Sind diese Bedingungen erfüllt, reduzieren Unterhaltszuwendungen die Einkommensteuer des leistenden Steuerzahlers. Hier bietet sich Gestaltungspotenzial. „Beispielsweise kann auch der verdienende Ehemann den Verwandten seiner Ehefrau Unterhalt gewähren, obwohl er selbst diesen gegenüber keine Unterhaltspflichten hat“, erklärt Steuerberaterin Thomas.
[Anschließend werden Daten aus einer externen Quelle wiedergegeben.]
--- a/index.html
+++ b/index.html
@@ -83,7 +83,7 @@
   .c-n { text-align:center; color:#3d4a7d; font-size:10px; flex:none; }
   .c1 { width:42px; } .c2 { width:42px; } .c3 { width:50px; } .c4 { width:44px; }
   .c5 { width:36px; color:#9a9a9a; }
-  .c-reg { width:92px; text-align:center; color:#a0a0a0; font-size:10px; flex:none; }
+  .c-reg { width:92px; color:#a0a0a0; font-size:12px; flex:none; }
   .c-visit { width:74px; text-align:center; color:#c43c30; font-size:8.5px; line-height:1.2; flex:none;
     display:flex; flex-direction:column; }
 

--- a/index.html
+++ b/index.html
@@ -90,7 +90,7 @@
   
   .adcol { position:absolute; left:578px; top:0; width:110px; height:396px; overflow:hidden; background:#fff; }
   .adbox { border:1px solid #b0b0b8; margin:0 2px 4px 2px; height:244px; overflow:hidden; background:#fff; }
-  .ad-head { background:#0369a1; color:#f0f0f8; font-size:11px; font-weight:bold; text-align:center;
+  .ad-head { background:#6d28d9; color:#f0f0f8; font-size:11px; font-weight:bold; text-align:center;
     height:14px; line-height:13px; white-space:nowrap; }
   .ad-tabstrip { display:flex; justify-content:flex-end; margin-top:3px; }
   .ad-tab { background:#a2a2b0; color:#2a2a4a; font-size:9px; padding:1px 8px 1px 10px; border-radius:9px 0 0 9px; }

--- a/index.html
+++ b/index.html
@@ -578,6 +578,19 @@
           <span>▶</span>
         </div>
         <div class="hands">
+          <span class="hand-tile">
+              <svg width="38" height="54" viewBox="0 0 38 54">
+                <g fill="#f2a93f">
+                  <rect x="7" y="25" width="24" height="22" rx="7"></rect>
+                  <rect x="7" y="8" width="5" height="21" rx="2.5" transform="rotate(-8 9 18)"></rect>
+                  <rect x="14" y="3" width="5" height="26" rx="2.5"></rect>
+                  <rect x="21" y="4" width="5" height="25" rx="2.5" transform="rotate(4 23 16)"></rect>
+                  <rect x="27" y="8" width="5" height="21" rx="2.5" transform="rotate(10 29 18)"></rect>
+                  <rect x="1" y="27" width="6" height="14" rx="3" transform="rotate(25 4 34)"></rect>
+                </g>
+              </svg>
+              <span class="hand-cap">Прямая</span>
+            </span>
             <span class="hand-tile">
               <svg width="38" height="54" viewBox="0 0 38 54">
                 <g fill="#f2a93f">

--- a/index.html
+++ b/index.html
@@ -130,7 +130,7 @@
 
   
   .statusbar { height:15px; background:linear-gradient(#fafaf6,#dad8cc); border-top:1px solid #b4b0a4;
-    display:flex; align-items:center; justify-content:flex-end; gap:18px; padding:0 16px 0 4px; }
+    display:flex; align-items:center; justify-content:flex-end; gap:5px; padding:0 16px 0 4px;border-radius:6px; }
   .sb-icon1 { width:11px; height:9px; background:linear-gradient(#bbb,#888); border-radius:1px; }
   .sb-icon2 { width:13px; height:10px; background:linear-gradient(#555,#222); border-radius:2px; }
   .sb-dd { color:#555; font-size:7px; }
Fiskus beteiligt sich auch bei Unterhaltszahlungen an Lebenspartner

Der Staat beteiligt sich übrigens auch bei eingetragenen Lebenspartnern und nichtehelichen Lebensgemeinschaften an Unterhaltskosten. Grundsätzlich sollte man bei Unterhaltszahlungen auch die Schenkungsteuer im Blick behalten. Unterhaltszahlungen müssen angemessen sein. Überschreiten solche Zahlungen die Freibeträge, können sie schenkungsteuerpflichtig werden.

Bei Unterhaltszuwendungen ins Ausland ist Weitblick gefragt. Zum einen gelten beim Nachweis höhere Anforderungen, um die Bedürftigkeit des Angehörigen zu belegen. Zum anderen reduziert sich die Höchstgrenze unter Umständen deutlich. Sind die Lebenshaltungskosten niedriger als in Deutschland, unterstellen Finanzämter einen geringeren Unterhaltsbedarf und erkennen nur einen Bruchteil der Kosten an. Tipp der kanzlei WWS: Wer laufende Unterhaltszahlungen für Angehörige oder nahe stehende Personen plant, sollte grundsätzlich vorab steuerlichen Rat einholen. So lassen sich alle Gestaltungsoptionen prüfen und vorteilhaft nutzen. In jedem Fall sind Unterhaltszahlungen genau zu dokumentieren, um sie gegenüber dem Finanzamt glaubhaft nachweisen zu können. Andernfalls gehen womöglich attraktive Steuervorteile verloren.